Content revision data
^^^^

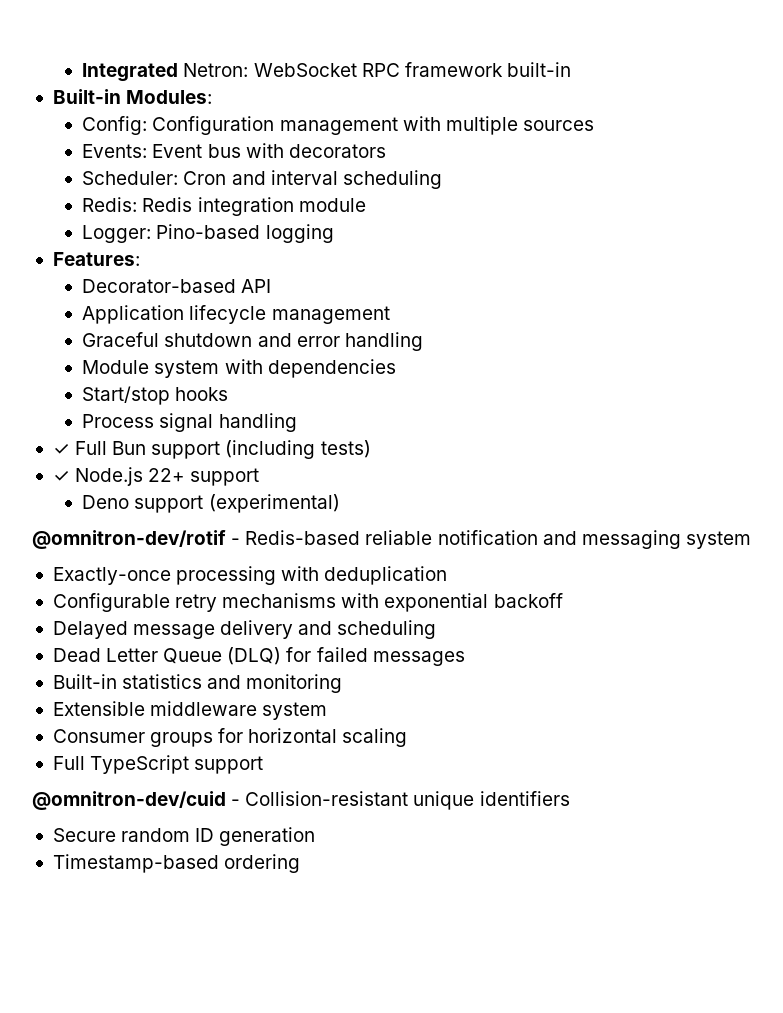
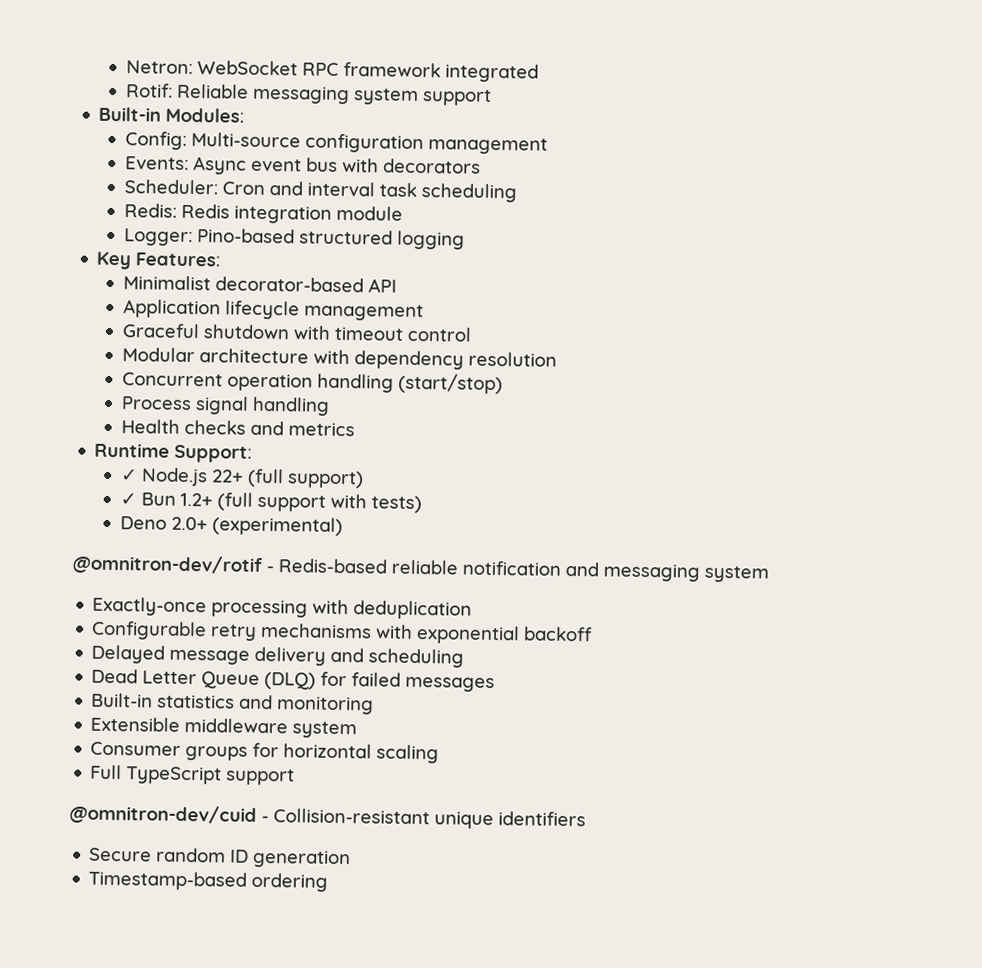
- Integrated Netron: WebSocket RPC framework built-in
+ Netron: WebSocket RPC framework integrated
+ Rotif: Reliable messaging system support
- Config: Configuration management with multiple sources
+ Config: Multi-source configuration management
- Events: Event bus with decorators
+ Events: Async event bus with decorators
- Scheduler: Cron and interval scheduling
+ Scheduler: Cron and interval task scheduling
- Logger: Pino-based logging
+ Logger: Pino-based structured logging
- Features:
+ Key Features:
- Decorator-based API
+ Minimalist decorator-based API
- Graceful shutdown and error handling
- Module system with dependencies
- Start/stop hooks
+ Graceful shutdown with timeout control
+ Modular architecture with dependency resolution
+ Concurrent operation handling (start/stop)
  Process signal handling
- ✓ Full Bun support (including tests)
- ✓ Node.js 22+ support
+ Health checks and metrics
+ Runtime Support:
+ ✓ Node.js 22+ (full support)
+ ✓ Bun 1.2+ (full support with tests)
- Deno support (experimental)
+ Deno 2.0+ (experimental)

^^^^

EXERCISE DESCRIPTION: Skip the pictures and output all entries exactly.

EXERCISE OUTPUT:
- Integrated Netron: WebSocket RPC framework built-in
+ Netron: WebSocket RPC framework integrated
+ Rotif: Reliable messaging system support
- Config: Configuration management with multiple sources
+ Config: Multi-source configuration management
- Events: Event bus with decorators
+ Events: Async event bus with decorators
- Scheduler: Cron and interval scheduling
+ Scheduler: Cron and interval task scheduling
- Logger: Pino-based logging
+ Logger: Pino-based structured logging
- Features:
+ Key Features:
- Decorator-based API
+ Minimalist decorator-based API
- Graceful shutdown and error handling
- Module system with dependencies
- Start/stop hooks
+ Graceful shutdown with timeout control
+ Modular architecture with dependency resolution
+ Concurrent operation handling (start/stop)
  Process signal handling
- ✓ Full Bun support (including tests)
- ✓ Node.js 22+ support
+ Health checks and metrics
+ Runtime Support:
+ ✓ Node.js 22+ (full support)
+ ✓ Bun 1.2+ (full support with tests)
- Deno support (experimental)
+ Deno 2.0+ (experimental)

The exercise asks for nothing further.